Supplied material:

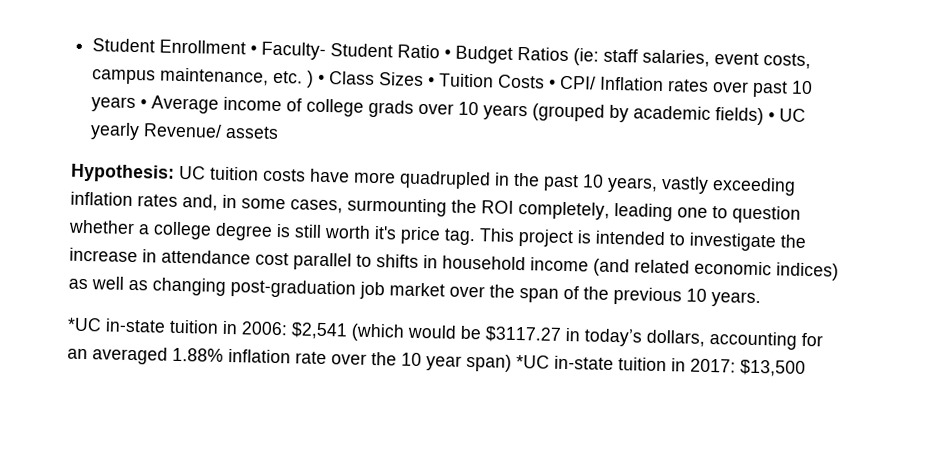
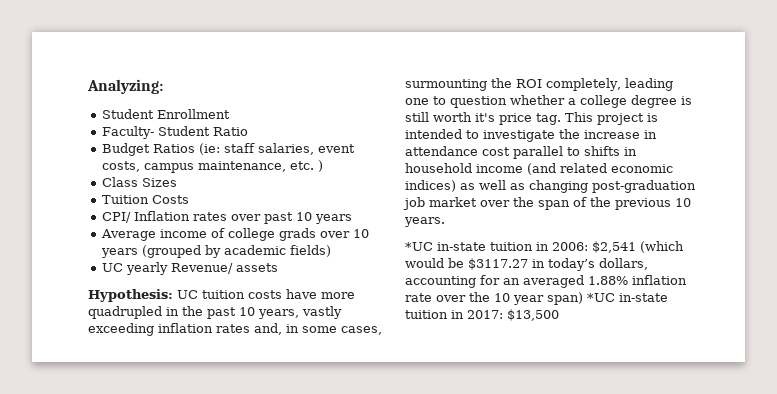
(92, 45) none -> [87,79,163,94] Analyzing: //
[250,45,258,55] • -> (231, 114) //
[444,49,452,59] • -> (249, 131) //
[318,74,326,84] • -> (324, 166) //
[428,77,436,87] • -> (178, 182) //
[548,79,557,89] • -> (190, 199) //
[140,99,148,109] • -> (353, 219) //
[768,112,776,122] • -> (332, 251) //

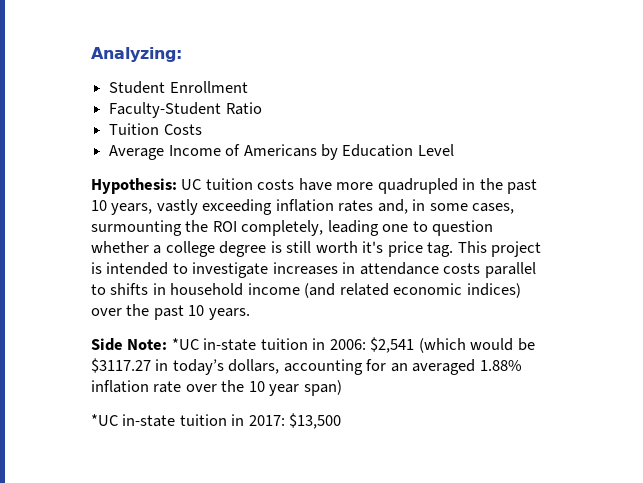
[102,126,211,139] Faculty- Student -> [109,102,222,118] Faculty-Student
[102,143,356,156] [102,160,324,173] [102,177,178,187] [102,195,190,204] [102,211,353,224] [101,228,370,241] [101,245,332,258] [102,262,279,275] Budget Ratios (ie: staff salaries, event costs, campus maintenance, etc. ) // Class Sizes // Tuition Costs // CPI/ Inflation rates over past 10 years // Average income of college grads over 10 years (grouped by academic fields) // UC yearly Revenue/ assets -> [109,123,202,135] [109,144,454,160] Tuition Costs // Average Income of Americans by Education Level
[559,129,640,139] the increase -> [272,262,338,275] increases
[482,147,510,156] cost -> [443,263,481,274] costs
[460,180,696,193] [403,197,671,210] as well as changing post-graduation job market over the span of the previous -> [91,304,184,320] over the past
(445, 222) none -> [91,338,168,351] Side Note:
(583, 298) none -> (342, 388) //

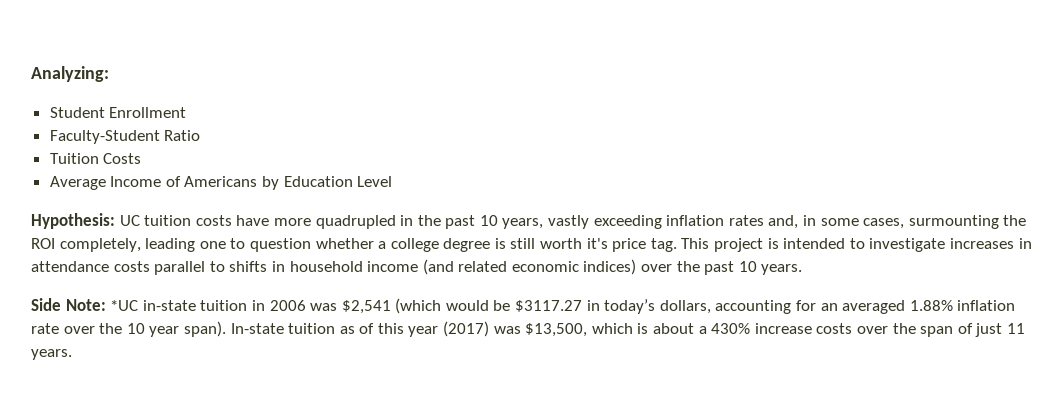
[329,339,366,350] 2006: -> [269,300,338,311] 2006 was
[303,380,342,396] [91,413,342,429] span) // *UC in-state tuition in 2017: $13,500 -> [183,321,1025,337] [31,349,72,360] span). In-state tuition as of this year (2017) was $13,500, which is about a 430% increase costs over the span of just 11 years.

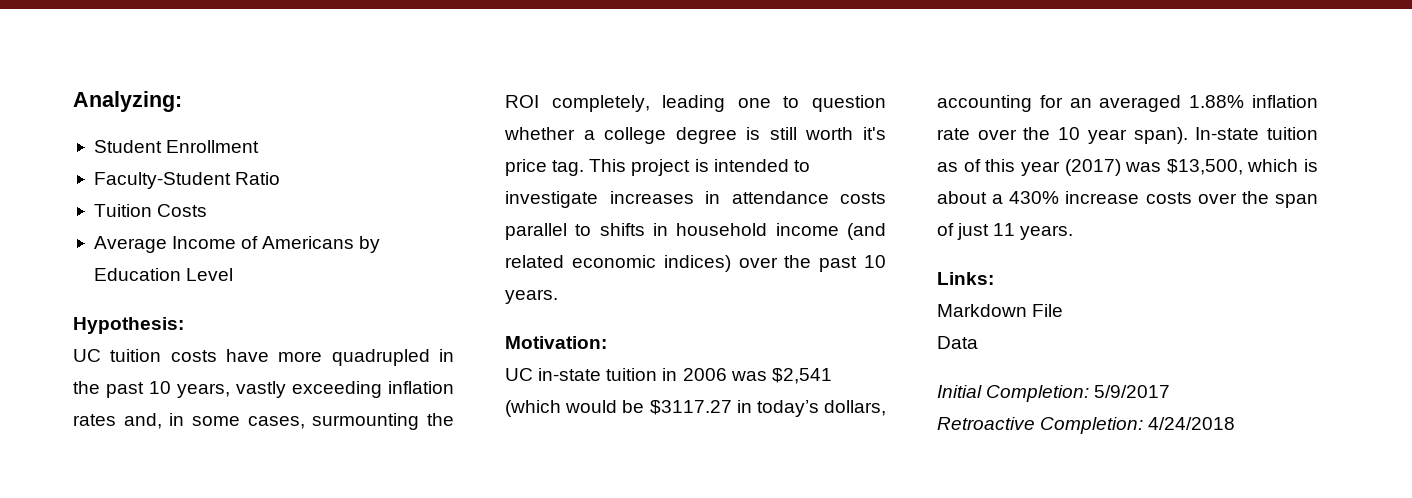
(115, 221) none -> (184, 325) //
[31,298,139,311] Side Note: *UC -> [505,336,607,349] [505,368,533,381] Motivation: // UC
(72, 354) none -> [937,272,994,285] [937,304,1064,317] [937,336,978,349] [937,385,1171,402] [937,417,1236,434] // Links: // Markdown File // Data // Initial Completion: 5/9/2017 // Retroactive Completion: 4/24/2018

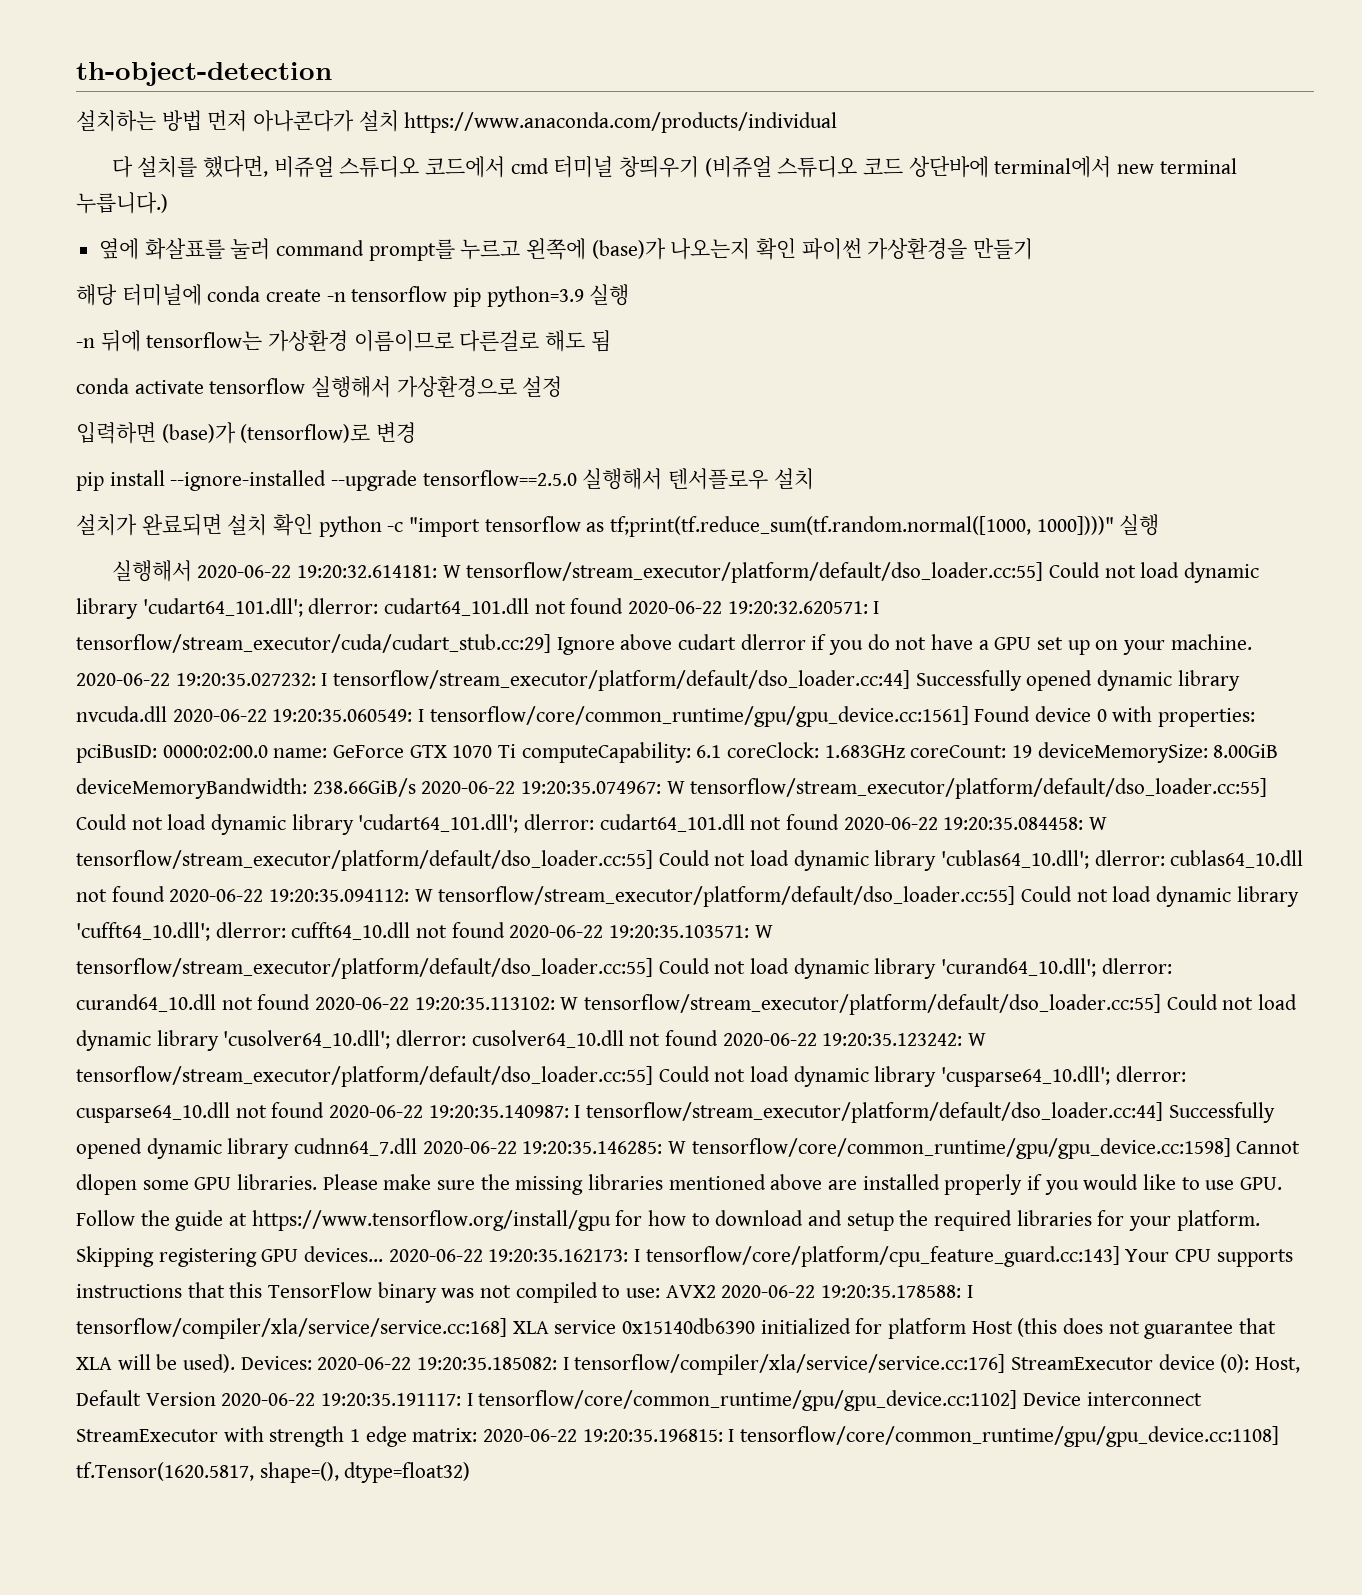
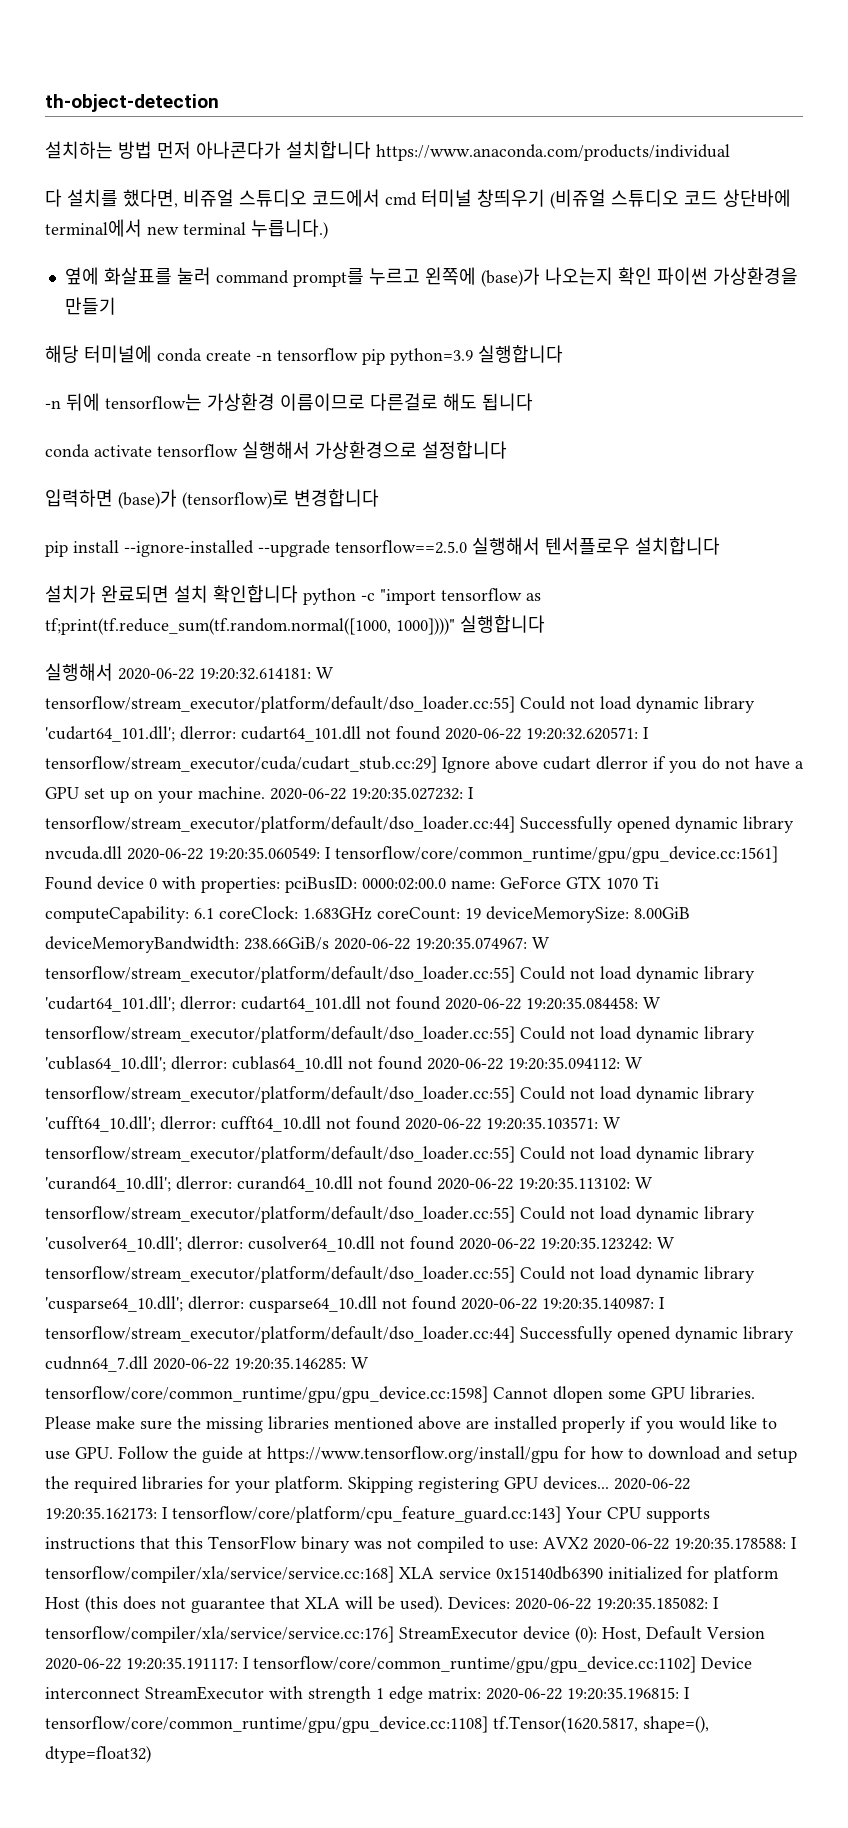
[358,110,399,132] 설치 -> [286,141,371,159] 설치합니다
[589,284,630,306] 실행 -> [478,345,563,363] 실행합니다
[590,330,611,352] 됨 -> [482,393,533,411] 됩니다
[522,376,563,397] 설정 -> [422,441,507,459] 설정합니다
[376,422,417,443] 변경 -> [294,489,379,507] 변경합니다
[773,468,814,490] 설치 -> [635,537,720,555] 설치합니다
[273,514,314,536] 확인 -> [213,585,298,603] 확인합니다
[1119,514,1160,536] 실행 -> [460,615,545,633] 실행합니다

Task details: Both ends included, copy word for word the lines from the top of the entries above through the line with "[102,126,211,139] Faculty- Student". No pictures.

Output of the exercise:
(92, 45) none -> [87,79,163,94] Analyzing: //
[250,45,258,55] • -> (231, 114) //
[444,49,452,59] • -> (249, 131) //
[318,74,326,84] • -> (324, 166) //
[428,77,436,87] • -> (178, 182) //
[548,79,557,89] • -> (190, 199) //
[140,99,148,109] • -> (353, 219) //
[768,112,776,122] • -> (332, 251) //

[102,126,211,139] Faculty- Student -> [109,102,222,118] Faculty-Student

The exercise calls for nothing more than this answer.